We love seeing all of you at markets and we love hearing your feedback about what all wonderful happens to the boxes we send out. We can’t thank you enough for your interest, your involvement and your support, and we look forward to having you all ride into autumn with us. So wish us luck. But we don’t like to call it luck. We call it: Loving what you do makes you good at it.
Written by 2012 intern, Bjorn Kruse
Luke, Adam, Sarah, Megan, Yolanda, Tino, Valentin, Julio Cesar, Mariana, Mike, Alice, Bjorn, Siobhan, Amy, Nate, Linda, Dana, Deb, Shira, Pearl & Sweet-Cheeked Emuna!

The Skinny on your Veg

Dragon’s Tongue Beans
Oxbow's dragon tongue beansThese beauties are a Dutch variety wax bean originally cultivated in the 18th century. It is a pale yellow bean pod with vivid purple stripes. Like green beans the whole pod can be eaten, the pod is string-less and exceptionally crisp & juicy, tasty raw right out of the box or lightly cooked. A quick braise or sauté all the cooking they need, if you cook them for too long they will lose their purple coloring. So don’t cook ‘em for too long!

This Week's Recipes

From the Oxbow recipe archive
  • 1 lb DT Beans, stem ends popped off
  • 2 T Butter
  • 2 medium or 1 large Onion, sliced as thinly as possible
  • 1 C chicken or veggie Stock or Water
  • 1 ½ T Sugar
  • 1 T red wine Vinegar
  • Salt & Pepper to taste
Cook beans in boiling salted water ‘til tender, approx. 5 minutes. Drain and immerse in ice water to stop the cooking (this will ensure your beans stay crisp & delightful). 
Melt butter in skillet over medium flame. Stir in onions and cook them slowly until very wilted and deepened in color, 15 or so minutes. Deglaze pan with stock or water and boil for 5 minutes to reduce and concentrate flavors. Stir in sugar and vinegar. Add beans to the onions and heat through (just a minute or two). Season with salt and pepper, to taste. Yu-hum!

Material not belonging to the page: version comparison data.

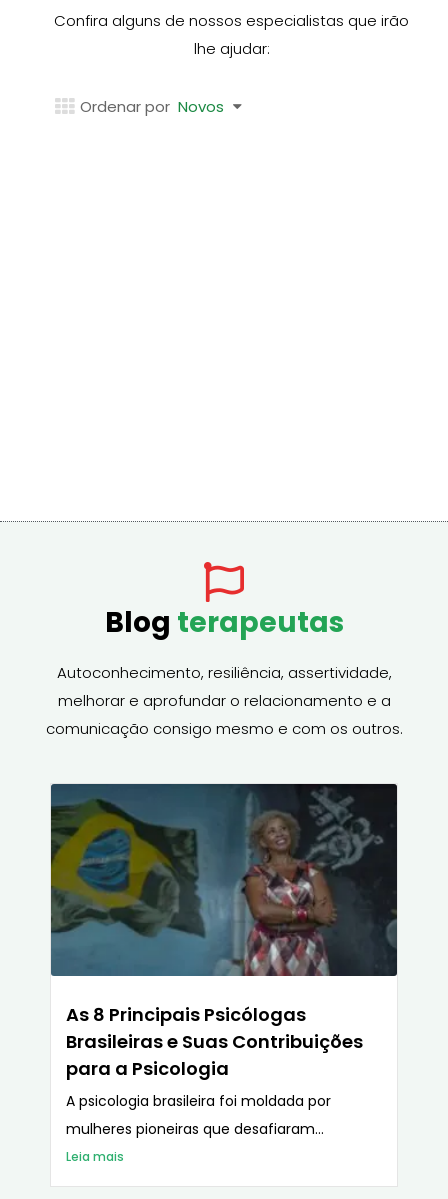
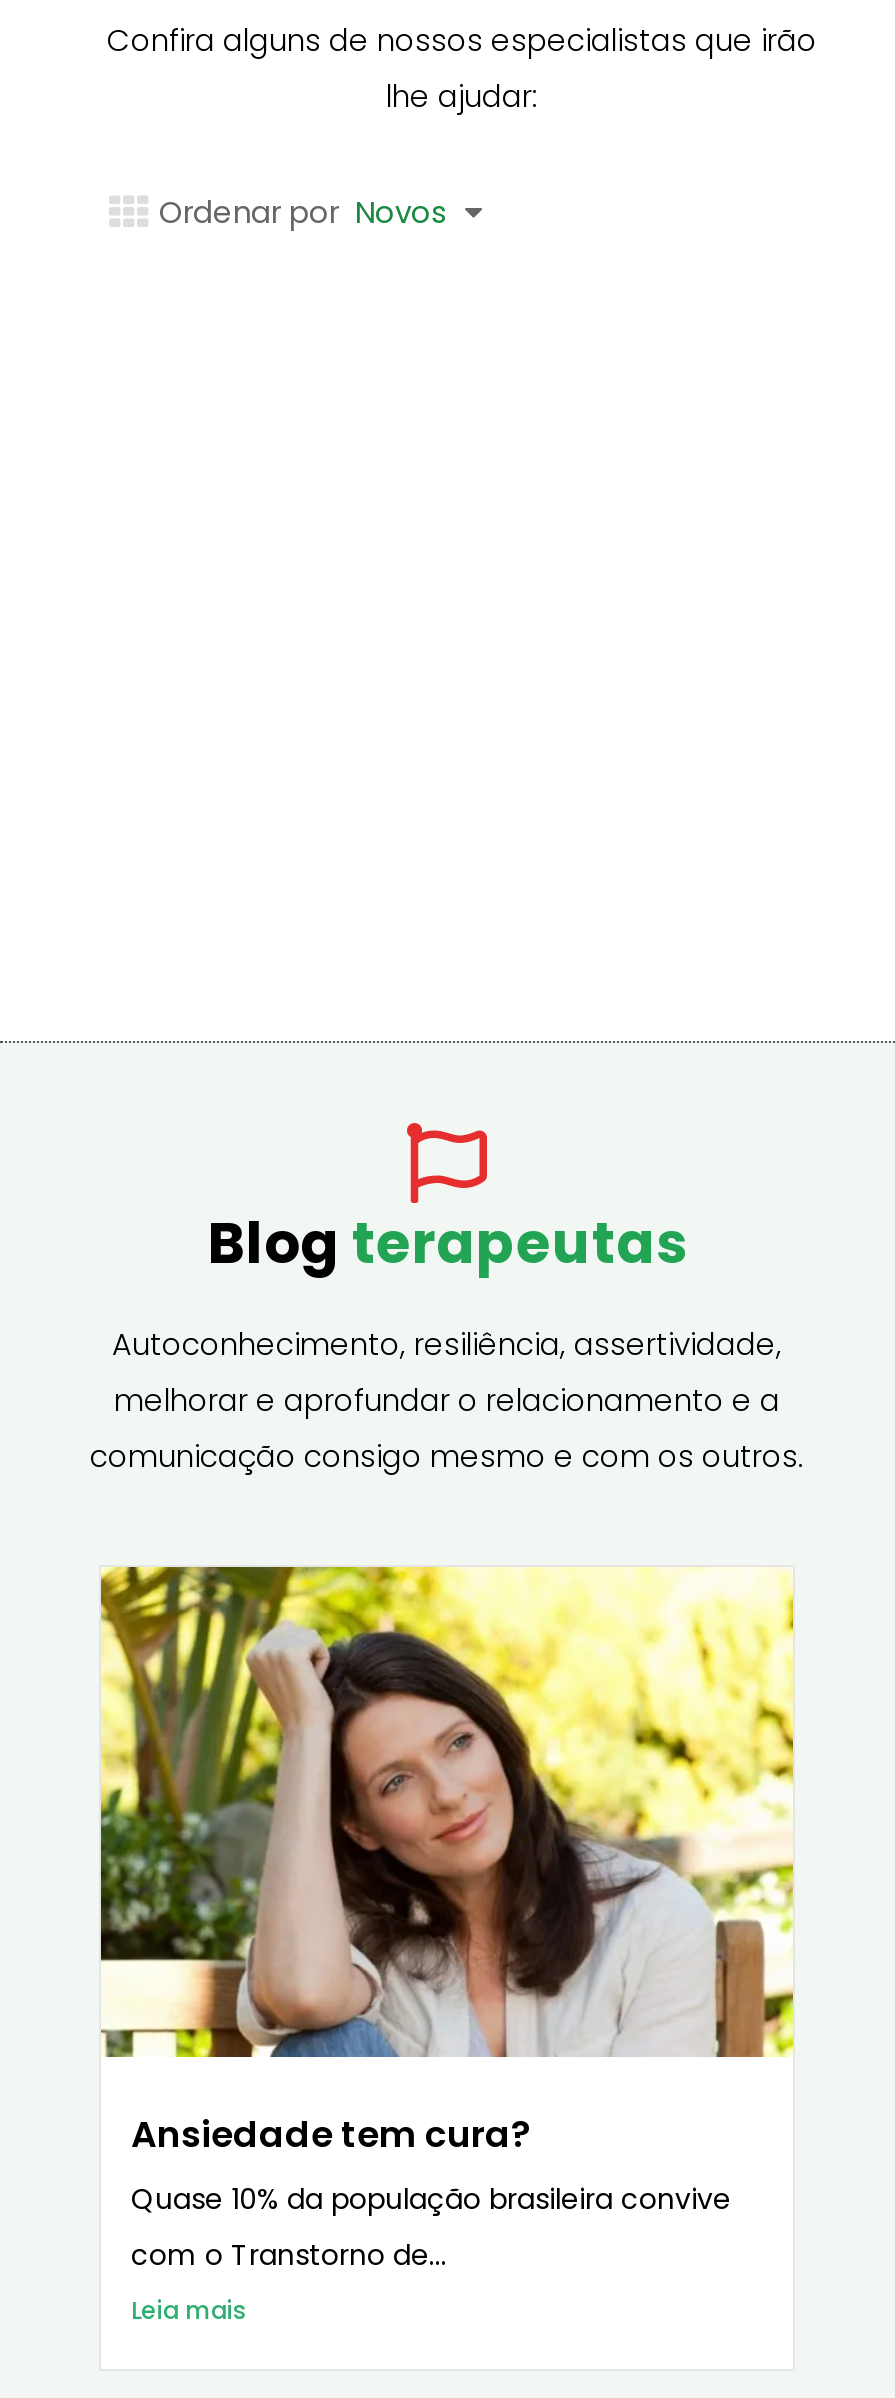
[50,783,398,1139] [image] | As 8 Principais Psicólogas | Brasileiras e Suas Contribuições | para a Psicologia | A psicologia brasileira foi moldada por | mulheres pioneiras que desafiaram... -> [99,1565,795,2276] [image] | Ansiedade tem cura? | Quase 10% da população brasileira convive | com o Transtorno de...

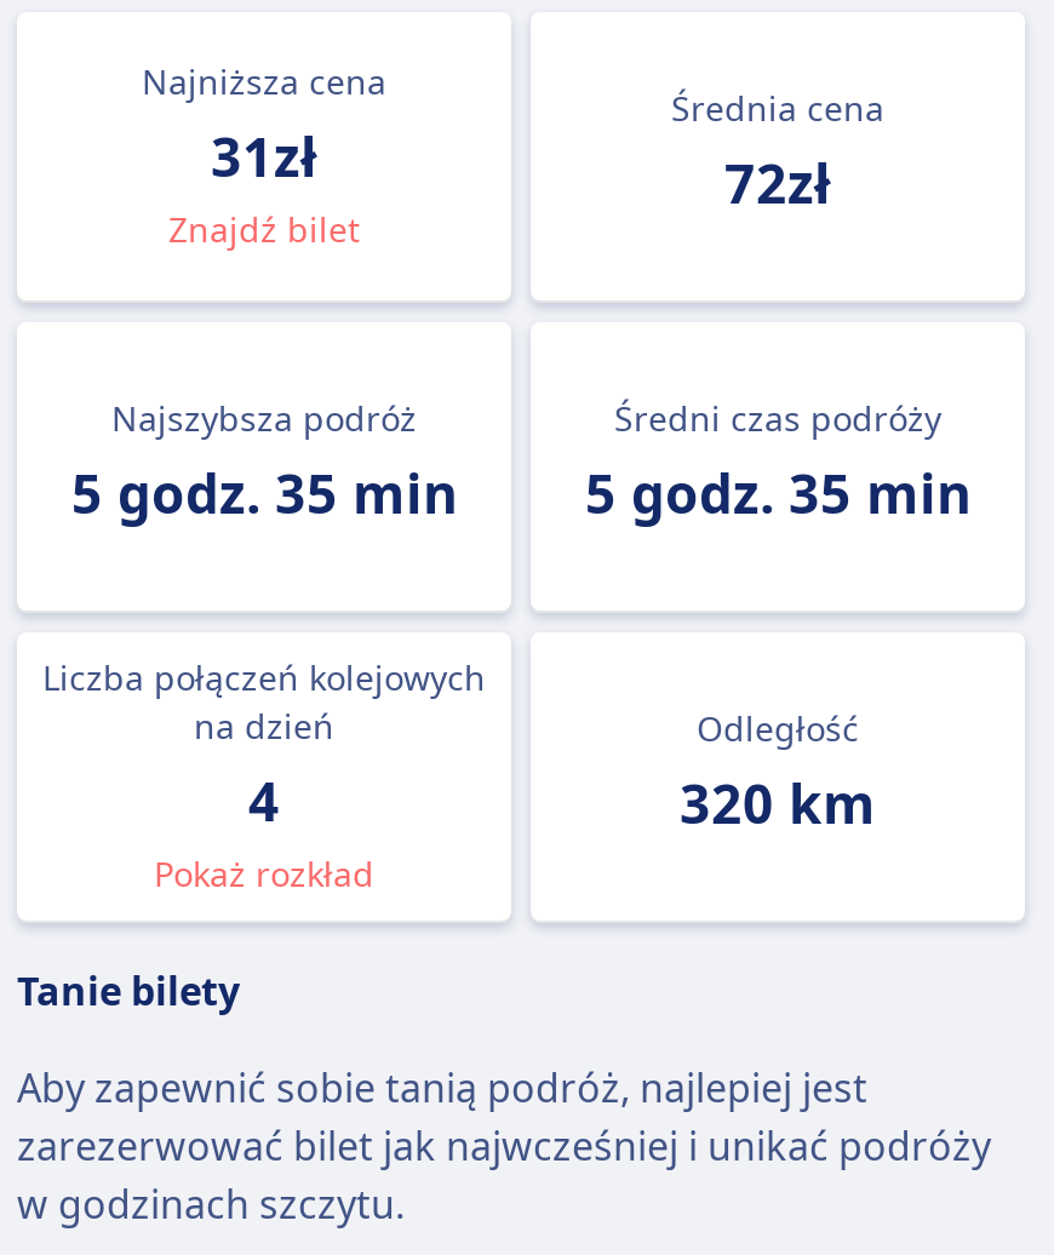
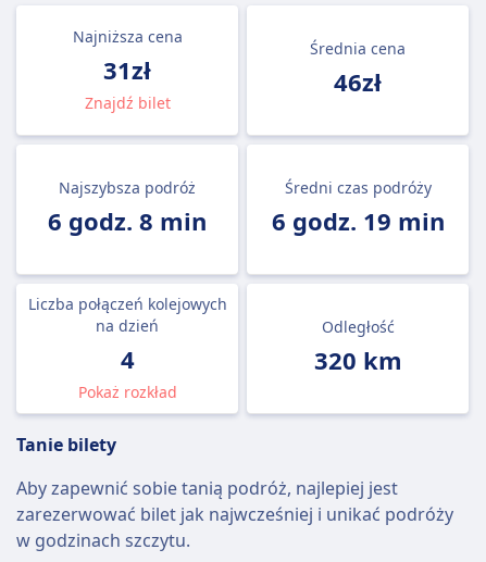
[724,145,831,218] 72zł -> [334,65,382,98] 46zł
[71,455,457,528] 5 godz. 35 min -> [48,204,207,237] 6 godz. 8 min
[585,455,970,528] 5 godz. 35 min -> [271,204,444,237] 6 godz. 19 min

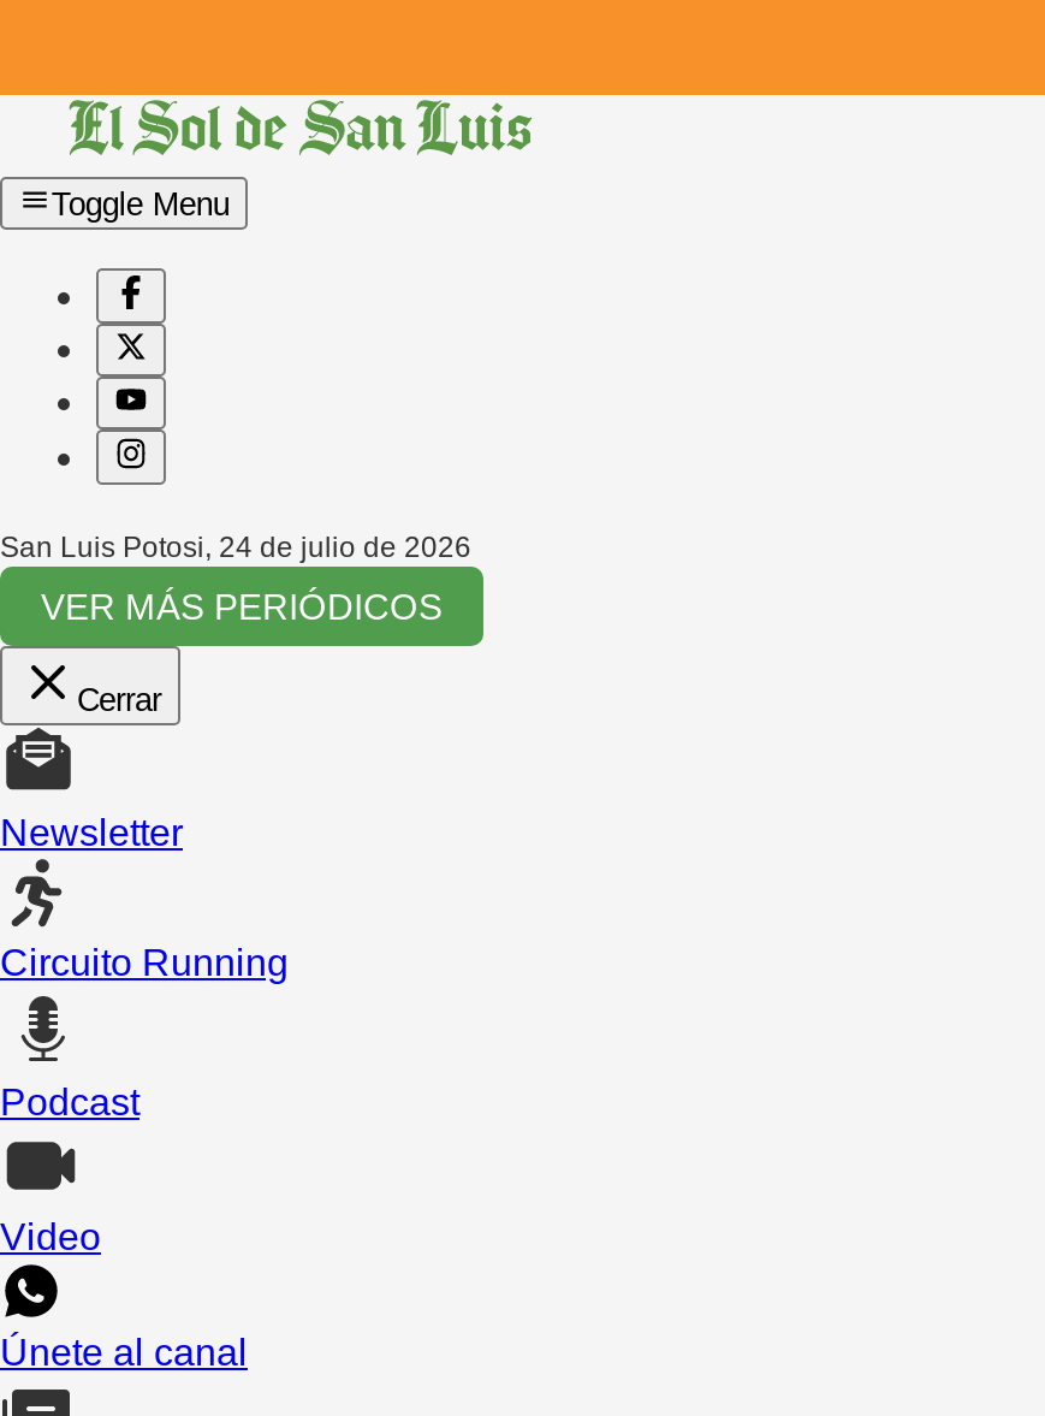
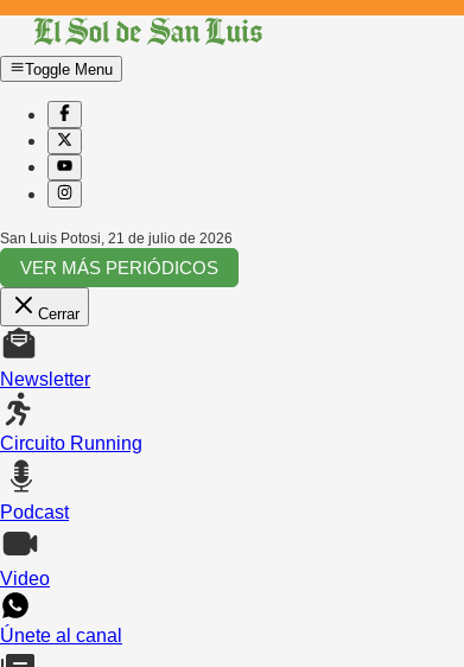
[0,530,471,563] San Luis Potosi, 24 de julio de 2026 -> [0,230,233,246] San Luis Potosi, 21 de julio de 2026

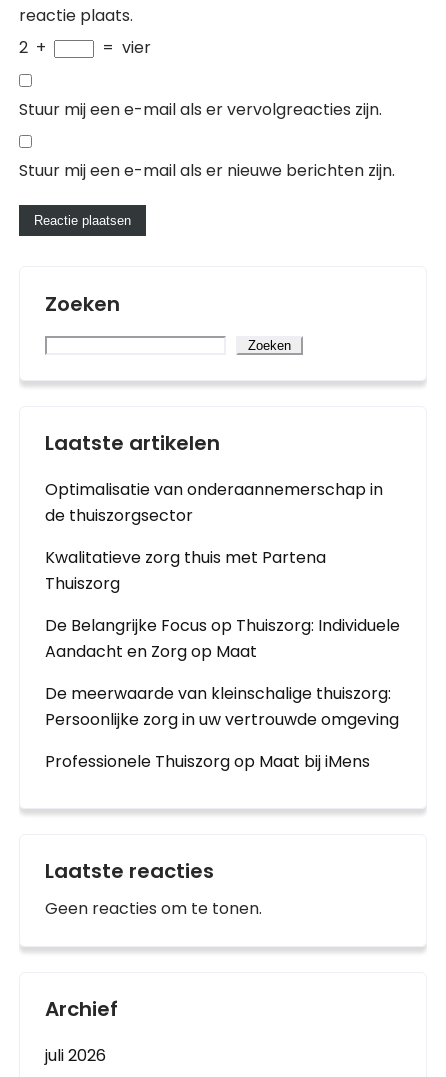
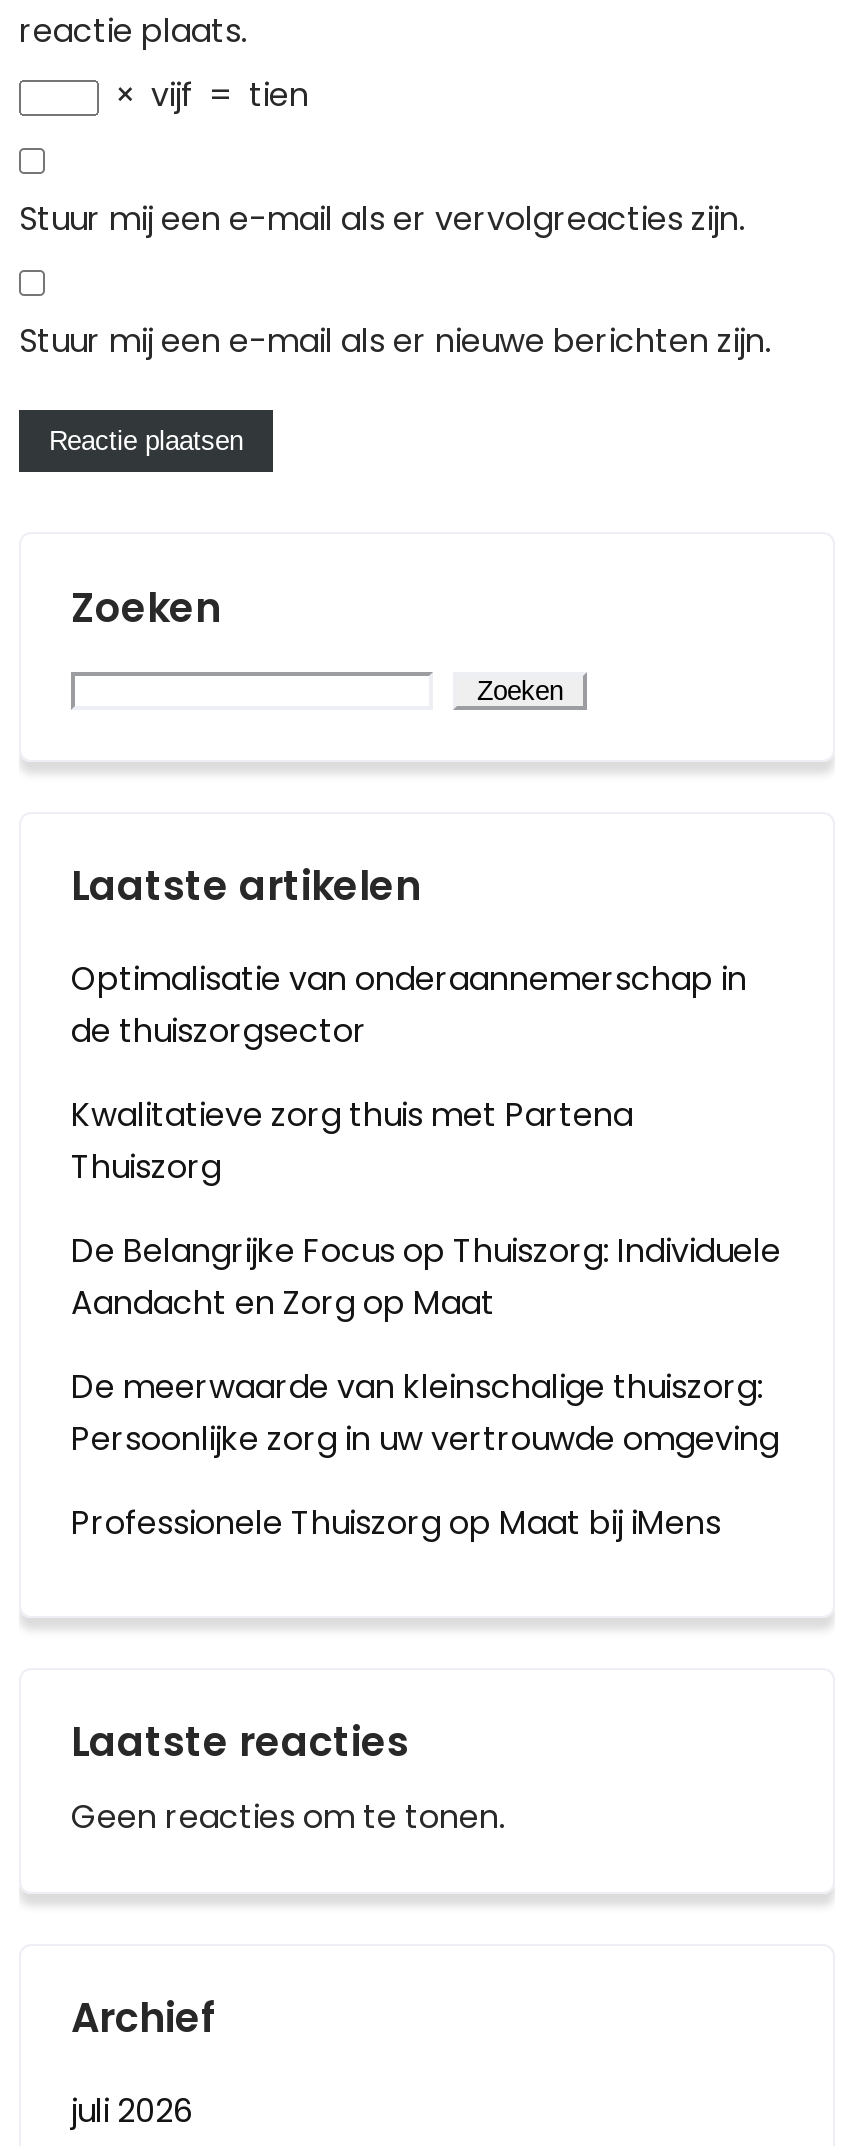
[19,36,151,59] 2 + | = vier -> [107,72,309,118] × vijf = tien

From Seth Caswell, executive chef & owner of Emmer & Rye
  • 2 large heads of fennel, reserve some fennel fronds for garnish
  • 1 large Walla Walla onions, sliced thinly
  • 1 T butter
  • 1/2 C white wine
  • 2 sprigs fresh thyme
  • 2 C vegetable (preferred) or chicken stock
  • 1/4 C heavy cream
  • Kosher salt
  • Freshly ground black pepper
Preheat oven to 325°
Chop white fennel bulbs into large pieces and place in large, heavy-bottomed, oven-proof pan/casserole. Add butter, season lightly with salt and pepper. Warm fennel and butter over medium-low flame for ten minutes, until fennel becomes fragrant.  Butter should not brown. Add onions, thyme and white wine; increase the heat to medium-high. Reduce wine by half, and then add vegetable stock. Bring to a boil, then cover and place in oven for 45 minutes. Fennel is done when it is soft.
Remove thyme sprigs and cool slightly. In batches, place fennel, with the stock and onions, in a blender. Season with salt and pepper and add two tablespoons of cream to each batch. Puree on medium speed for two minutes. Repeat until all of the fennel is pureed. Chill soup well before serving.
The soup can be garnished with the lacy fennel fronds and extra virgin olive oil.

From Edible Finger Lakes Magazine ~ Winter 2008
  • 2 medium beets, coarsely grated
  • 2 medium carrots, coarsely grated
  • 1 medium onion, coarsely grated
  • 2 eggs, beaten
  • 1/4 C all-purpose flour
  • 3 T olive oil
  • coarse salt and fresh ground Pepper to taste
  • Sour cream or crème fraiche, for serving
  • Chopped chives, for serving
Combine the grated vegetables in a bowl. Add the beaten eggs, stir to combine, then stir in the flour and salt and pepper to taste.
Preheat the oven to 300 degrees F, and set a cooling rack on a sheet pan. Heat 1 1/2 tablespoons olive oil in a large skillet over medium heat. When the oil is hot, scoop 1/3 cup of the latke mixture into the skillet, and flatten to 1/4 inch thick. Scoop 3 more latkes into the skillet. Cook the 4 latkes until golden brown, about 4-6 minutes per side. Remove the latkes to the cooling rack on the sheet pan, and place them in the oven to keep the latkes warm while you cook the remaining four.
Add another 1 1/2 tablespoons oil to the skillet and cook the remaining latkes. When all the latkes are done, serve them warm with a dollop of sour cream or crème fraiche and a sprinkling of chives.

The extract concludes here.